Exercise description:
I need each line of the entries below that includes the string "Melissa".

Exercise materials:

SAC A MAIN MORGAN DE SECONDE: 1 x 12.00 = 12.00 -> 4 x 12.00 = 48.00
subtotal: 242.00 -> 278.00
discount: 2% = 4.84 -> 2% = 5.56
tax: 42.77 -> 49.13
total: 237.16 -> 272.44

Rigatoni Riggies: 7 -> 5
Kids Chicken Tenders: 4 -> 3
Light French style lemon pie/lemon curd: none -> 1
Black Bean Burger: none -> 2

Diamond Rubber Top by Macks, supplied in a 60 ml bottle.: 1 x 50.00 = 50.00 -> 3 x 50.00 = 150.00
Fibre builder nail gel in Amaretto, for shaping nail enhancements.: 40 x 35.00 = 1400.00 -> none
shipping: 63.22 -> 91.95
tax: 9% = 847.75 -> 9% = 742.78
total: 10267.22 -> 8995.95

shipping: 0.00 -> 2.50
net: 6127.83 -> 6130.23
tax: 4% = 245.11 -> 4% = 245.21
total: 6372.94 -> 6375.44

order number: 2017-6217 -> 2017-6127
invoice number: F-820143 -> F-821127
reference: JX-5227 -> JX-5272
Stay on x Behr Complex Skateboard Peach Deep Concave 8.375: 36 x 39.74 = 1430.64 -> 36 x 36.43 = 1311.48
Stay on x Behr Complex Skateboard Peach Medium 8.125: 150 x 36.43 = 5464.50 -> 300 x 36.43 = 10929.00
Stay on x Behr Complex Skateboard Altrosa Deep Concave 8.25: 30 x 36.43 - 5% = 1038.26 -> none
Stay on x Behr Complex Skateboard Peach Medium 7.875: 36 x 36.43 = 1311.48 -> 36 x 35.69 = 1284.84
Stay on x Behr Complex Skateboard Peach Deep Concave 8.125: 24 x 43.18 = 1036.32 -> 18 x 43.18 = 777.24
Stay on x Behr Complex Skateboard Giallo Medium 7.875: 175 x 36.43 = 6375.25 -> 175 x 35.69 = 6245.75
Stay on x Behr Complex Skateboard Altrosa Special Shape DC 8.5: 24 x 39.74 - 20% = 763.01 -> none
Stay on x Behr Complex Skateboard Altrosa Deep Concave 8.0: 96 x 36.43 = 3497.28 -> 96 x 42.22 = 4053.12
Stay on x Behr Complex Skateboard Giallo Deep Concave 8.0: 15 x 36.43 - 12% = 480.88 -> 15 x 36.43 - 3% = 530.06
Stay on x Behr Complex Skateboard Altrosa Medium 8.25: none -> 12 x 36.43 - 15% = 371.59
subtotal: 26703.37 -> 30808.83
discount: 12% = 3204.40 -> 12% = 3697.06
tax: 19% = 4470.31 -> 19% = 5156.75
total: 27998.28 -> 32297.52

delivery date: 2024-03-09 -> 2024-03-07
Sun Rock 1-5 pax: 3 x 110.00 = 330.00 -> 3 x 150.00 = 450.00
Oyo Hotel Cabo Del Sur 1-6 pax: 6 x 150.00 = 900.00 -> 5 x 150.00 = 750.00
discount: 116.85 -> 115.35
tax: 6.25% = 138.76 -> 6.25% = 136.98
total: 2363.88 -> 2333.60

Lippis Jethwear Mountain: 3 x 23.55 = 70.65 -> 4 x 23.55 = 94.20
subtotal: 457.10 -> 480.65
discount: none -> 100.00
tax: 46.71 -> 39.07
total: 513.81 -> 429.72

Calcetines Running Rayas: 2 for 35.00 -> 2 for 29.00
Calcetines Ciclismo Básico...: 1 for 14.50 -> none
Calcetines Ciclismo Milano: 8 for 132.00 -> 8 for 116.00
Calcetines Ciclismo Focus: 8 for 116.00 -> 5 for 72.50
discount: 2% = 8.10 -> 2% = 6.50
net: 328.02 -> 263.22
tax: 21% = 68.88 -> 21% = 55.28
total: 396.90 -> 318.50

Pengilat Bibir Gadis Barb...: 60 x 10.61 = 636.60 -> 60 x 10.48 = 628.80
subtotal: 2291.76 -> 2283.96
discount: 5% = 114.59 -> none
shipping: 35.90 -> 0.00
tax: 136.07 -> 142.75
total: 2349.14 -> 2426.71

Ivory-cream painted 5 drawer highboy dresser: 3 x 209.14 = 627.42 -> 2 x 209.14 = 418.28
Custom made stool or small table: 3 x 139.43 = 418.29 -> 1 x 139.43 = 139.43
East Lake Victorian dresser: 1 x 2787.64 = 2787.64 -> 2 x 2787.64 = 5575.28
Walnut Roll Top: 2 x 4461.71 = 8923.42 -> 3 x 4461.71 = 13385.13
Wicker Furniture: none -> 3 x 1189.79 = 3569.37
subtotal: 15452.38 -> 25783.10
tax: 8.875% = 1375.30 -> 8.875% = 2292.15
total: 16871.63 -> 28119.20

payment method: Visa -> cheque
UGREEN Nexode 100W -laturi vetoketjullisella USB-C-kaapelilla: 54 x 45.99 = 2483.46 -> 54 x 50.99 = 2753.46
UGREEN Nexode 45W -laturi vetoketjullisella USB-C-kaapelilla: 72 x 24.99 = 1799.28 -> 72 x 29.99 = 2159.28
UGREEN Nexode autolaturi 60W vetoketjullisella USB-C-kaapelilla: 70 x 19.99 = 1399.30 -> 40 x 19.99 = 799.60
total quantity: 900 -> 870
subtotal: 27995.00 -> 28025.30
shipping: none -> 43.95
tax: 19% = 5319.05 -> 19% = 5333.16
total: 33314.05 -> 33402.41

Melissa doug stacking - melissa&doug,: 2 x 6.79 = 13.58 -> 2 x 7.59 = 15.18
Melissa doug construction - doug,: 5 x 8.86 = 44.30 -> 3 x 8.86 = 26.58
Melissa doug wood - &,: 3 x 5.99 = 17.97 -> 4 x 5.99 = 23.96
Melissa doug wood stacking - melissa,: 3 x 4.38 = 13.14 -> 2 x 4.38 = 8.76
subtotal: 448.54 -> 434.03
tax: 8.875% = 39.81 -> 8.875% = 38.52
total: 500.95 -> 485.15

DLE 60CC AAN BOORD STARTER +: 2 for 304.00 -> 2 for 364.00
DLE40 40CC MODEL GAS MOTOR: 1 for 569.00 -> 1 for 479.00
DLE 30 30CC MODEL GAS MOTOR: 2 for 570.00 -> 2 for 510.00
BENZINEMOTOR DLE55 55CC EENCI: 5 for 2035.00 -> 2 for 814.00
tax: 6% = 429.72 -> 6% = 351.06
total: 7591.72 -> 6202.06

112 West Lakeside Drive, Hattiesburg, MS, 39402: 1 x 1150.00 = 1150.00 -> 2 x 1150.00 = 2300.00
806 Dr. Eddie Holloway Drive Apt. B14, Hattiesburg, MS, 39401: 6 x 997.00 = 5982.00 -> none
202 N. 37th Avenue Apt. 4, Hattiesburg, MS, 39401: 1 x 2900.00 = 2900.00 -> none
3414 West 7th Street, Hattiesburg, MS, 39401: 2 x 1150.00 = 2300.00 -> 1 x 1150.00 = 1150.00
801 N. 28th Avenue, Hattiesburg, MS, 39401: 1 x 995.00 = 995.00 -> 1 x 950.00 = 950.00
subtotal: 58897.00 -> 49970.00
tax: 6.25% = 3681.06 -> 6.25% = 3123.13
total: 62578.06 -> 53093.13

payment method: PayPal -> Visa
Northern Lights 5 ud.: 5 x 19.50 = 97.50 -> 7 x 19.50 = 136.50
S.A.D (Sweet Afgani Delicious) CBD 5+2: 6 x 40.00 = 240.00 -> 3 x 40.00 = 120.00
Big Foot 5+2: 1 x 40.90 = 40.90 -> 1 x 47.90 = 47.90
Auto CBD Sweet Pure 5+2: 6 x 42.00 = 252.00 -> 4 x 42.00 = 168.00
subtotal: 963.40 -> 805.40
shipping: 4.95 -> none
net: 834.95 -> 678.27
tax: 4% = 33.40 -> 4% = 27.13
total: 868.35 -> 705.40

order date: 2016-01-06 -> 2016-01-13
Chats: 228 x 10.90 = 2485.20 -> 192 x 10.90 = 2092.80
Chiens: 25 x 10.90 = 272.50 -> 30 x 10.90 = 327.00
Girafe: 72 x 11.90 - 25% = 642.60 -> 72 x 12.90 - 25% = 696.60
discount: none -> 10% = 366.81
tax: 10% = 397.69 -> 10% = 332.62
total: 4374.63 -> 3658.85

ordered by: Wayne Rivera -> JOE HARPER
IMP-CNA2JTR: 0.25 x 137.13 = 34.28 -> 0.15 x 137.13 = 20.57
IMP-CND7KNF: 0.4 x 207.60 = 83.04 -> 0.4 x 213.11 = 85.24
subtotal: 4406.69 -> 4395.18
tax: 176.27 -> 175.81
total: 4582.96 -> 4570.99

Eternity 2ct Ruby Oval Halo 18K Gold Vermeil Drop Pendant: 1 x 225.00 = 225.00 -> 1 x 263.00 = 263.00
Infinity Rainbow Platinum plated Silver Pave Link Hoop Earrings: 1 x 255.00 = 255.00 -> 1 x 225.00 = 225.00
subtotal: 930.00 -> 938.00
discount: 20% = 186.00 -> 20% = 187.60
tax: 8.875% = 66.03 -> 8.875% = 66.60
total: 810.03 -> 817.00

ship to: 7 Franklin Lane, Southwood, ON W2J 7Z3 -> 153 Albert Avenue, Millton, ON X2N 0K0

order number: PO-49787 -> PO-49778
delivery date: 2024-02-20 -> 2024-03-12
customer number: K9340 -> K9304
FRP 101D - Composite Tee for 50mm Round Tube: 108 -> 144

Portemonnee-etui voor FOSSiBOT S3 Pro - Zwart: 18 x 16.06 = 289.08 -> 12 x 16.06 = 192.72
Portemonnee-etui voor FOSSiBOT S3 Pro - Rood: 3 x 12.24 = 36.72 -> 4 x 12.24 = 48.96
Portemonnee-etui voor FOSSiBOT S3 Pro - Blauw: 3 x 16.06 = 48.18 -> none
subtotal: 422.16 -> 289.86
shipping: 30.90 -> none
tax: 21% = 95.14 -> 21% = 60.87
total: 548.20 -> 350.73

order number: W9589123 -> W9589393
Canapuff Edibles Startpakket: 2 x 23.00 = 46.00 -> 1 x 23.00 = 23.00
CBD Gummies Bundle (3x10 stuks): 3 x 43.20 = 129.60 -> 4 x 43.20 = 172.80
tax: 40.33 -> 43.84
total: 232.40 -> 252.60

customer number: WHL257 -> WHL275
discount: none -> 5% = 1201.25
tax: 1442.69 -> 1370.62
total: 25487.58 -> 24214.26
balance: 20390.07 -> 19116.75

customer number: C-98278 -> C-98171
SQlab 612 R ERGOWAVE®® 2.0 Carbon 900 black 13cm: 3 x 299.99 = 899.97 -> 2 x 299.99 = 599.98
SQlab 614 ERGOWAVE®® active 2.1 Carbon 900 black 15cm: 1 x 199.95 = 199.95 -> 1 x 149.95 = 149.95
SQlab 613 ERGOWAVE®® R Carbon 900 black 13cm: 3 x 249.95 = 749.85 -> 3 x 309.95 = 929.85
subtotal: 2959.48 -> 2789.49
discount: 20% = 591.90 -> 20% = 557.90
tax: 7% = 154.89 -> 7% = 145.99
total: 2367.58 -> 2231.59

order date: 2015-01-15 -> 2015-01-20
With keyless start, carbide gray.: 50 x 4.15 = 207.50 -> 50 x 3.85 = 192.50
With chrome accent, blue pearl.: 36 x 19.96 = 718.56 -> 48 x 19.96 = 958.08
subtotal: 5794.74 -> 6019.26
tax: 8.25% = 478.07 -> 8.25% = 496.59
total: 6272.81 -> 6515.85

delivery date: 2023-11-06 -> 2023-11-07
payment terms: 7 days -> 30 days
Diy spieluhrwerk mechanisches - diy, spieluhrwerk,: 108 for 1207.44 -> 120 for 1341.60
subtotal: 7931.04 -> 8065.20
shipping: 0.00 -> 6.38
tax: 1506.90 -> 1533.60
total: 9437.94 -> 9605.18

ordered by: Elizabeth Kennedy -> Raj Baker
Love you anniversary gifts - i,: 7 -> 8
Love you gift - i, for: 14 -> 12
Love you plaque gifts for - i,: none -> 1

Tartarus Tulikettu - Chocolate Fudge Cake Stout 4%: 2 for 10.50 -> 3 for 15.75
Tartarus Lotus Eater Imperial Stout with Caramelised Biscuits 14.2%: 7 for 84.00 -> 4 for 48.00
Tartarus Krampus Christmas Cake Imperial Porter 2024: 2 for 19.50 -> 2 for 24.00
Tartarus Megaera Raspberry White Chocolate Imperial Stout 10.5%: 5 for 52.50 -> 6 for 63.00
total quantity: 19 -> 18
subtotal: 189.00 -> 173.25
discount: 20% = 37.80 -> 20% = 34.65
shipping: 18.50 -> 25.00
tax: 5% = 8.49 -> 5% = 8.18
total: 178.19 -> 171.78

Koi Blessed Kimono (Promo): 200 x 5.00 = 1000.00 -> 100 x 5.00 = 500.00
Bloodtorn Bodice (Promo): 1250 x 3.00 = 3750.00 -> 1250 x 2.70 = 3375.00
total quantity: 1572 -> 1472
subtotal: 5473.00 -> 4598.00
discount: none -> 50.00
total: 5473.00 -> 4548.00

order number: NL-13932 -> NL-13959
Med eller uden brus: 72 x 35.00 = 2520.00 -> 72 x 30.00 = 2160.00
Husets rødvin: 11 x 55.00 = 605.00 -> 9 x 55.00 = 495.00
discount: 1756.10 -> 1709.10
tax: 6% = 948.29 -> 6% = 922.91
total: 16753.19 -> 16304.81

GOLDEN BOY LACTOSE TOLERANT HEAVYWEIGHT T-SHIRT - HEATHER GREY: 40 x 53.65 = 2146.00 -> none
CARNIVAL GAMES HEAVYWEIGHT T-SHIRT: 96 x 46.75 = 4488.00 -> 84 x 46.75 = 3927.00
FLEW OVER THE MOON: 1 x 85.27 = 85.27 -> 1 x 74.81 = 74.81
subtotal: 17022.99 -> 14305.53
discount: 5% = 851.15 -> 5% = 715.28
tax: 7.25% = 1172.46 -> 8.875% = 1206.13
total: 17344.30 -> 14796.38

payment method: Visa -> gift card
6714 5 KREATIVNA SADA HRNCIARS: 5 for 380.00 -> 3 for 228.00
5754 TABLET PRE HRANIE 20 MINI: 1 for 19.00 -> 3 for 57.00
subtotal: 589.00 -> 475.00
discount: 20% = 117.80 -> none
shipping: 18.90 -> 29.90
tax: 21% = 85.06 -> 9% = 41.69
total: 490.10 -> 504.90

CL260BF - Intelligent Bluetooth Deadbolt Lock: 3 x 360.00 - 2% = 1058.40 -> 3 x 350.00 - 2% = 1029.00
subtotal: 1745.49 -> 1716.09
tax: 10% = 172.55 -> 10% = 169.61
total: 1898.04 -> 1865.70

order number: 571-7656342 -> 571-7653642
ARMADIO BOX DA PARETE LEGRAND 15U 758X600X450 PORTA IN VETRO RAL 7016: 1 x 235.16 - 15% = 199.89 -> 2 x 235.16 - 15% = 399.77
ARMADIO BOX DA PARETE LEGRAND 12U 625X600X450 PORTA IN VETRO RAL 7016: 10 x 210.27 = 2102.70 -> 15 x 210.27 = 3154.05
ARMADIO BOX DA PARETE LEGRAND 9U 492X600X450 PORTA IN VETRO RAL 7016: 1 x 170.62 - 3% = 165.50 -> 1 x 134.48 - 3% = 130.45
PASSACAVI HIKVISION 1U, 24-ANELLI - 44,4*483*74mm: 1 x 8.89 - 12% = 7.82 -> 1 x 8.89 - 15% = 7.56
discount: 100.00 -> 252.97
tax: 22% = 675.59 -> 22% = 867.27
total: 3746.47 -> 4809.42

Your response:
Melissa doug stacking - melissa&doug,: 2 x 6.79 = 13.58 -> 2 x 7.59 = 15.18
Melissa doug construction - doug,: 5 x 8.86 = 44.30 -> 3 x 8.86 = 26.58
Melissa doug wood - &,: 3 x 5.99 = 17.97 -> 4 x 5.99 = 23.96
Melissa doug wood stacking - melissa,: 3 x 4.38 = 13.14 -> 2 x 4.38 = 8.76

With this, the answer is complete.